BEGIN
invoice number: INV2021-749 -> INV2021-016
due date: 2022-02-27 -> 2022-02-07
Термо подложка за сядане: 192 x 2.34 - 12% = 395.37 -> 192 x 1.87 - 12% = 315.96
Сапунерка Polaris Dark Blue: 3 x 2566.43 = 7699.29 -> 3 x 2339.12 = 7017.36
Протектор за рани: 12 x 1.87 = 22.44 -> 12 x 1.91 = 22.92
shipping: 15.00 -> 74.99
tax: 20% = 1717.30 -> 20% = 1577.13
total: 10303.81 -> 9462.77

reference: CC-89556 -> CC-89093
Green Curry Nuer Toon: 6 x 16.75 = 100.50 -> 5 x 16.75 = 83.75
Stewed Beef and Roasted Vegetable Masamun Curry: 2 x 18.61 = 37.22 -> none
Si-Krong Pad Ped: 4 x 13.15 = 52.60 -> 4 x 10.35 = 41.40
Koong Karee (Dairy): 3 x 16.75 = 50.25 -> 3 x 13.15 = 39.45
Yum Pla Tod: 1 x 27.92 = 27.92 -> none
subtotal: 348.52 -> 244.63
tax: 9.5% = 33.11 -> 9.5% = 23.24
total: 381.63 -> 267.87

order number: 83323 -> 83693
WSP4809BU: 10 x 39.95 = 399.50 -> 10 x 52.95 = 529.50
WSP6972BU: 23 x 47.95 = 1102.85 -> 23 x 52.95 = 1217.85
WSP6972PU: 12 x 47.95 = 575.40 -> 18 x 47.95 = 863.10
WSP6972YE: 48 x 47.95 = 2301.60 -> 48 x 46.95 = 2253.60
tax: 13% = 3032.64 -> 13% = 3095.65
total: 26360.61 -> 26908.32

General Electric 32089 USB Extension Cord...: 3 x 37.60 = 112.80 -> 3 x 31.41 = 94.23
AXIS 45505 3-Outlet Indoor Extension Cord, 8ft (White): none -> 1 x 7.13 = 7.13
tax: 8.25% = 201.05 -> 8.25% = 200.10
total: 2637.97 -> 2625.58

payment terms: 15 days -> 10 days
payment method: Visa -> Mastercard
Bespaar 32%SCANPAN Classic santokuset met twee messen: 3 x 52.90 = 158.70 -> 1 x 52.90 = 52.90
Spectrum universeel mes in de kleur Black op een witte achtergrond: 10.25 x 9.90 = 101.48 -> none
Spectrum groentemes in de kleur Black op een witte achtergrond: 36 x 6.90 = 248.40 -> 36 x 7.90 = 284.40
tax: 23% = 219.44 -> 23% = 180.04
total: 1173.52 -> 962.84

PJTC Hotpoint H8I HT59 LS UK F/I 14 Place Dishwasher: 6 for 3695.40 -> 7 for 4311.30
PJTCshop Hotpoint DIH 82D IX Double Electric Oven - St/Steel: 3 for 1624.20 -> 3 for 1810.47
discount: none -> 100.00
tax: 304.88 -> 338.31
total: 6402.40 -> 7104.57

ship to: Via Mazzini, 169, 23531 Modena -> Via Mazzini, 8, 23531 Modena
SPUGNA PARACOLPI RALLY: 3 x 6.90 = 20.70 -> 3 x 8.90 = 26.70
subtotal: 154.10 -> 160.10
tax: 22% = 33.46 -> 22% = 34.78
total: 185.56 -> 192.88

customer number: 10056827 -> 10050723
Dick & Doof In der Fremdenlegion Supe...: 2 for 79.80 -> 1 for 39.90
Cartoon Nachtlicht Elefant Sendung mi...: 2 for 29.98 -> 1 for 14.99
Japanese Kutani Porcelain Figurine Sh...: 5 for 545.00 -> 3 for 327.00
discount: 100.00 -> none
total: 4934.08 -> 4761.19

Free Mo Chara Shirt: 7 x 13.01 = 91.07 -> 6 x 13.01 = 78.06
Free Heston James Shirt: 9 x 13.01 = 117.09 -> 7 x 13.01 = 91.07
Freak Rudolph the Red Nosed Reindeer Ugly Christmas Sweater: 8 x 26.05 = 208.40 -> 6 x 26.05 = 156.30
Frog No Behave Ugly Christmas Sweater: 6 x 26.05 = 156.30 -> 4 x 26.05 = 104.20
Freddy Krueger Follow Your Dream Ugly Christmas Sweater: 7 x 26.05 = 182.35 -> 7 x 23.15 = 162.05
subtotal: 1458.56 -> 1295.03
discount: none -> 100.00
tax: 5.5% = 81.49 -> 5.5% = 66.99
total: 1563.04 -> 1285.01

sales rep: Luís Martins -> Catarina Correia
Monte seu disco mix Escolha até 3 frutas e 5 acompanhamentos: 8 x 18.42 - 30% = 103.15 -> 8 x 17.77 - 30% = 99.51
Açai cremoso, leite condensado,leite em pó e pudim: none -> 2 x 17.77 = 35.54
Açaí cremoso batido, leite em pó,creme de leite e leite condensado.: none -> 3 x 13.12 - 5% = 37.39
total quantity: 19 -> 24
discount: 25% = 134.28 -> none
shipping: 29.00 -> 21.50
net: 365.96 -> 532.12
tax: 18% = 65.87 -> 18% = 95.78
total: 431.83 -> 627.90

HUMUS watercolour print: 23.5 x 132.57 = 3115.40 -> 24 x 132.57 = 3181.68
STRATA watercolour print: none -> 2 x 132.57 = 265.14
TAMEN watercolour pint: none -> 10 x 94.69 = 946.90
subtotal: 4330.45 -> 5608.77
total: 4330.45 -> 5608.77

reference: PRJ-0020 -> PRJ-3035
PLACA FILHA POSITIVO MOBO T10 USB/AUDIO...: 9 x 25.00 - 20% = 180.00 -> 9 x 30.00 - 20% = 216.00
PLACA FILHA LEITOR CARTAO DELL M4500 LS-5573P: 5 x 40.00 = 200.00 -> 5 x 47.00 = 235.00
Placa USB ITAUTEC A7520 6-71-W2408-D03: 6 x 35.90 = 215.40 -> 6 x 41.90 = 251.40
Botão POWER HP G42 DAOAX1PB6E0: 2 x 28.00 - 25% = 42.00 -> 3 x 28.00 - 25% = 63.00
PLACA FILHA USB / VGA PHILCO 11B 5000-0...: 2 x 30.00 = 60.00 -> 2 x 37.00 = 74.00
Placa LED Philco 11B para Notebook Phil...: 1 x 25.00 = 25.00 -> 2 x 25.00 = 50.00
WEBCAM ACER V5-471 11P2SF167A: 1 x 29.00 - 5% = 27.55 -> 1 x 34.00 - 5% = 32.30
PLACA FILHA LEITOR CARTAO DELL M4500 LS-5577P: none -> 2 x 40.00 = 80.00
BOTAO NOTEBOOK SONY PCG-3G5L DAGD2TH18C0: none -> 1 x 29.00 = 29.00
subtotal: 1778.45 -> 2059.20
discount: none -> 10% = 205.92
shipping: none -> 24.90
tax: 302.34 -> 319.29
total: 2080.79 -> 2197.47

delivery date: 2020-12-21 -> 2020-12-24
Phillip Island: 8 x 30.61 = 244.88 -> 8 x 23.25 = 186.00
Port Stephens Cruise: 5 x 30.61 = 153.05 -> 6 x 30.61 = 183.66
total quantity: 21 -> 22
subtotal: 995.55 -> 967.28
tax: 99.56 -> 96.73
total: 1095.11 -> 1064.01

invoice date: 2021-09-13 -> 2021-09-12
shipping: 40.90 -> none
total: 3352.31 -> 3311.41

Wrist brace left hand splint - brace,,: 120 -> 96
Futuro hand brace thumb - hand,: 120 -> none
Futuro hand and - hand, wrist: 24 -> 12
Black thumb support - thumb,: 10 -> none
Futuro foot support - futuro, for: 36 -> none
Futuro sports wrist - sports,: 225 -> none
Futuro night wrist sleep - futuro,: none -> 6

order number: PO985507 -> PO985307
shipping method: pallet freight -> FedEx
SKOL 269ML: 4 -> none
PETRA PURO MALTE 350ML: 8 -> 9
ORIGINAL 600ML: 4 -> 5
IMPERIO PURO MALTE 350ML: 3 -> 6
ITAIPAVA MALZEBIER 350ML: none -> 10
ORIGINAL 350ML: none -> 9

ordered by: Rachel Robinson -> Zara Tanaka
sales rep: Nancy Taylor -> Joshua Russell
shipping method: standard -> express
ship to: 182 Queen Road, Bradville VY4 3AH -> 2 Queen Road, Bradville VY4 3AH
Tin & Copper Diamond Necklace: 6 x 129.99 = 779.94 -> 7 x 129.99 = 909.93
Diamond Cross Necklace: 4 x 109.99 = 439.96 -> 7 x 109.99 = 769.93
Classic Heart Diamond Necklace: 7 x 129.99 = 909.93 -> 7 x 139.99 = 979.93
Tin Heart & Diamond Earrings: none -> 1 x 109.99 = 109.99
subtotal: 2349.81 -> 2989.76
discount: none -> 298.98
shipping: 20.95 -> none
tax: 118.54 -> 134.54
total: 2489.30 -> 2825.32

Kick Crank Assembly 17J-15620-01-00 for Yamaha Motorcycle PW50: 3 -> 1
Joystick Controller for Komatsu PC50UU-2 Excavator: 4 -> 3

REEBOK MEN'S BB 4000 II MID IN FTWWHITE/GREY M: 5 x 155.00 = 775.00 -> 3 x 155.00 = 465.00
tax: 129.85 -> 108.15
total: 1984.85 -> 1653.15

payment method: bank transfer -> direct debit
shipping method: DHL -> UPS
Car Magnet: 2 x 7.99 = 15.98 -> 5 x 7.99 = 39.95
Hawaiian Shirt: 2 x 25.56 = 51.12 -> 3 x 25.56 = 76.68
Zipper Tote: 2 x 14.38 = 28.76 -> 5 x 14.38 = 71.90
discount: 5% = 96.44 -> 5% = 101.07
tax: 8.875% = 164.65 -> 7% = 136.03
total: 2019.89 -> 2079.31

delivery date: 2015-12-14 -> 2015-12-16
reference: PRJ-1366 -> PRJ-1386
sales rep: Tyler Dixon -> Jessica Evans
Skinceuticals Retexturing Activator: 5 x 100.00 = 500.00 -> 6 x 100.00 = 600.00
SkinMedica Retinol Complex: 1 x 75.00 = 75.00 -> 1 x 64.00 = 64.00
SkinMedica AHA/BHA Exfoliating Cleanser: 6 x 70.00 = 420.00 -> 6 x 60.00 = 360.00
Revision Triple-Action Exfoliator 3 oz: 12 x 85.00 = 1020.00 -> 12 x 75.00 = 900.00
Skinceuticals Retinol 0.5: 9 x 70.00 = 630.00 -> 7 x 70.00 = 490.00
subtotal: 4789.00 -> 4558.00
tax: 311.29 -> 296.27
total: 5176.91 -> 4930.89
END
### Task prompt:
In the listing above, locate the line containing "tax: 13% = 3032.64 -> 13% = 3095.65" and the line containing "payment terms: 15 days -> 10 days". Transcribe those two lines and everything between them, exactly as written.

### Response to the task:
tax: 13% = 3032.64 -> 13% = 3095.65
total: 26360.61 -> 26908.32

General Electric 32089 USB Extension Cord...: 3 x 37.60 = 112.80 -> 3 x 31.41 = 94.23
AXIS 45505 3-Outlet Indoor Extension Cord, 8ft (White): none -> 1 x 7.13 = 7.13
tax: 8.25% = 201.05 -> 8.25% = 200.10
total: 2637.97 -> 2625.58

payment terms: 15 days -> 10 days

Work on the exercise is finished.